About a month ago, Dyson, the large UK based manufacturer of premium upright vacuum cleaners, hand dryers, heaters, and bladeless fans, announced its 360 Eye, its first ever robot vacuum cleaner. The product, which is to be released in Japan in the first quarter of 2015, with no time table yet stated for Europe or the US, is a vision-based robot equipped with a camera, and operates on a lithium ion battery with an unknown charge time. The product allows for remote scheduling via iPhones and Android devices, and will be priced at the retail equivalent of about $1,000 US.
The 360 Eye is evidently the result of a multi-year, multi-million dollar investment by Dyson, a company which had, at one time, been dismissive of the opportunity for home robots. Our view is that the product will no doubt provide iRobot with competition in Japan, which accounts for 20 percent of iRobot’s sales in any given quarter.
Dyson’s 360 Eye will sell at a 25 percent price premium to iRobot’s highest priced robot, and is well more than twice the price of many of iRobot’s models. It remains unclear when the product will reach the US and Europe, though we are sure Dyson has plans to enter these markets. At this time it is unclear whether Dyson has violated any of iRobot’s 300 overseas patents, which do not expire, according to our understanding until at least 2021. iRobot’s models allow for scheduling at various intervals during the day, though it does not yet offer remote scheduling via mobile devices. While it remains unclear whether Dyson’s cyclone suction technology or iRobot’s revolutionary aeroforce extractors will win the day, we expect a spirited battle.
iRobotcontinues to see solid growth from its Roomba line of home vacuum robots, in which it holds a dominant market share. A new version of the Roomba combined with other new and recently introduced home robots underscore the progress the company is making to expand its global footprint. Other consumer robots already on the market and presumably roaming around in its R&D labs also carry potential. The company’s defense and security business remains soft, though it has been down-sized to a near break-even level, and will contribute less than 10 percent of sales. It may yet stage a rebound, which would give the Bedford Massachusetts robotics pioneer two solid legs on which to stand.

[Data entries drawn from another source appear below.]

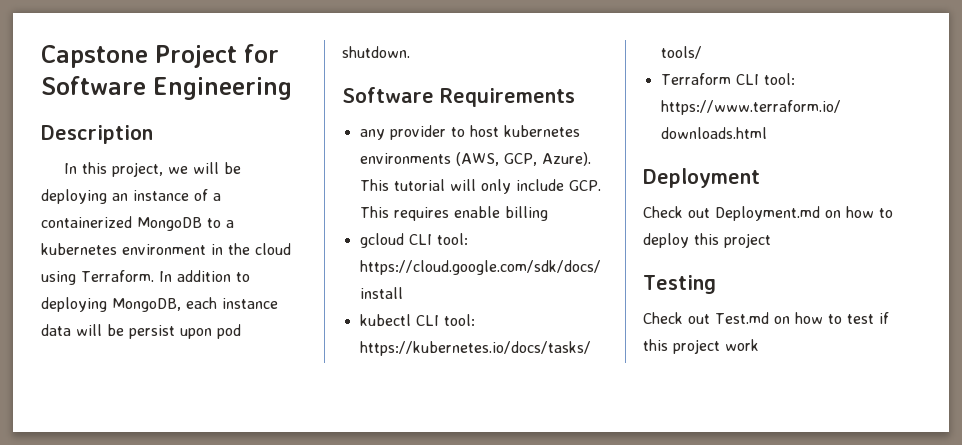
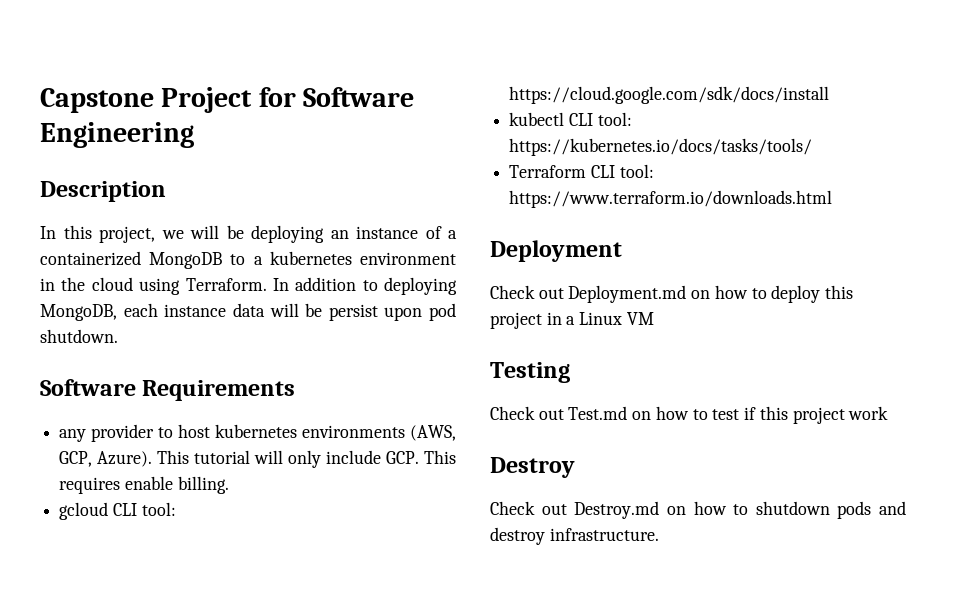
[504,206,548,221] billing -> [177,476,229,494] billing.
(771, 240) none -> [546,312,654,325] in a Linux VM
(759, 345) none -> [490,457,575,478] [490,501,906,519] [490,527,659,545] // Destroy // Check out Destroy.md on how to shutdown pods and destroy infrastructure.

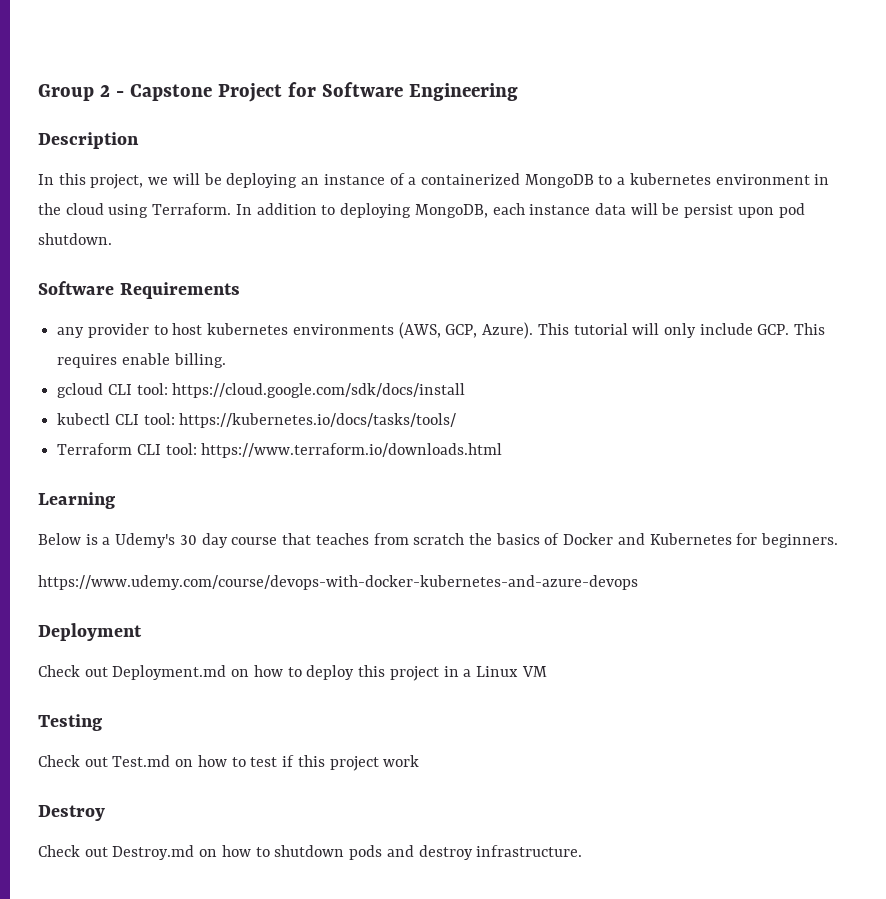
(40, 100) none -> [38,84,124,101] Group 2 -
(833, 199) none -> [38,492,115,509] [38,533,839,548] [38,575,638,590] // Learning // Below is a Udemy's 30 day course that teaches from scratch the basics of Docker and Kubernetes for beginners. // https://www.udemy.com/course/devops-with-docker-kubernetes-and-azure-devops

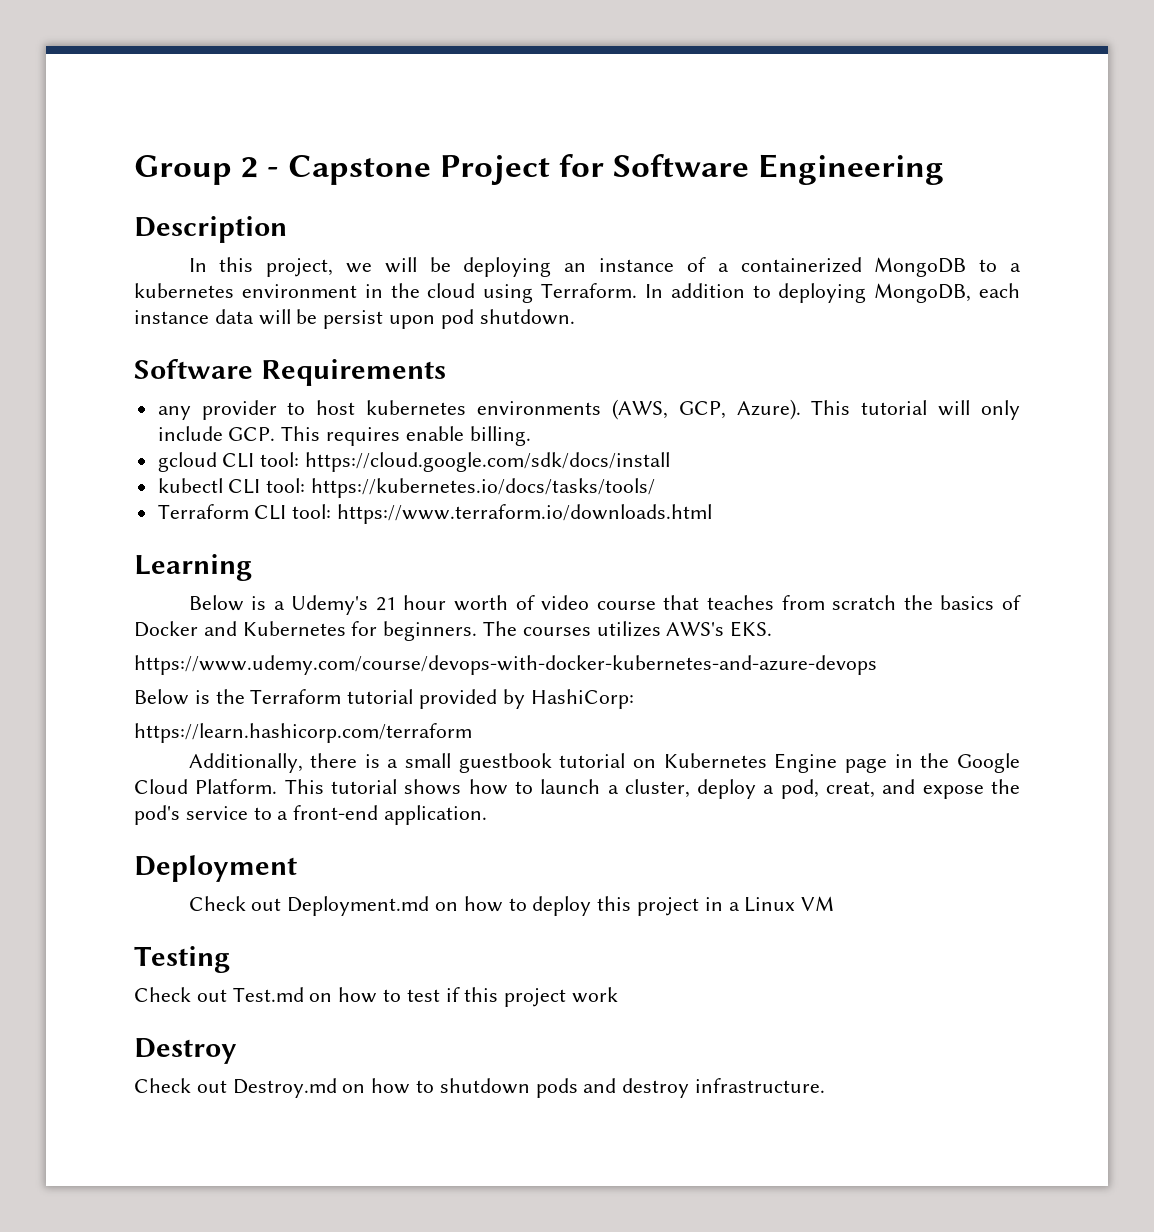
[179,533,228,548] 30 day -> [375,595,590,611] 21 hour worth of video
[38,575,638,590] // https://www.udemy.com/course/devops-with-docker-kubernetes-and-azure-devops -> [483,621,773,637] [134,655,877,675] [134,689,634,709] [134,723,472,743] [188,753,1020,773] [134,779,1020,799] [134,805,488,825] The courses utilizes AWS's EKS. // https://www.udemy.com/course/devops-with-docker-kubernetes-and-azure-devops // Below is the Terraform tutorial provided by HashiCorp: // https://learn.hashicorp.com/terraform // Additionally, there is a small guestbook tutorial on Kubernetes Engine page in the Google Cloud Platform. This tutorial shows how to launch a cluster, deploy a pod, creat, and expose the pod's service to a front-end application.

Founded in 1999 and headquartered in Maple Plain, Minnesota, Proto Labs (NYSE: PRLB) is a leading provider of quick-turn custom-manufactured parts. Along with companies that make 3D printers, Proto Labs has helped to spark a renaissance in American manufacturing. With an emphasis on CNC machining and plastic injection molding operations, bolstered by an easy-to-use online platform, Proto Labs delivers custom parts with fast turn around times to customers that need prototypes or limited production runs of key products. Turn around times can range from one to 10 business days, depending on the complexity of the part and the quantity ordered.
Proto Labs has become a trusted supplier to its customers, which include manufacturers of medical devices, cars, aerospace, defense, and aviation products, industrial machinery, and consumer products, including electronics. Proto Labs registered a five-year compound annual growth rate of over 25 percent through the end of 2013.
The rapidly falling prices and enhanced capabilities of 3D printers threaten, to some extent, longer term demand for outsourced, quick-turn manufacturing and rapid prototyping services, since customers can make more prototypes in house. And while Proto Labs’ services were once distinct from the prototyping services of Stratasys and 3D Systems, the use case for various services has become blurred. Furthermore, Stratasys and 3D Systems are taking their services businesses more seriously than in the past, as both growth and profit engines.
As a result Proto Labs has abandoned a service positioning exclusively focused on CNC machining and plastic injection molding, and now offers 3D printer prototyping services for both prototypes and limited production runs. Thus, Proto Labs has responded to both customer requests for 3D part production, as well as the increased emphasis that its competition has placed on quick-turn services.
Our view is that Proto Labs continues to serve a large, healthy growing market, but that competitive developments will need to be monitored. Overall we see Proto Labs as a well managed company, with a strong margin profile currently. We see growth ahead for the Minnesota company, though we believe its valuation is fairly rich at this point (roughly 35x fully-taxed 2015 EPS, and 10x 2014 EV/Sales) and may not fully reflect the impact of increased competition.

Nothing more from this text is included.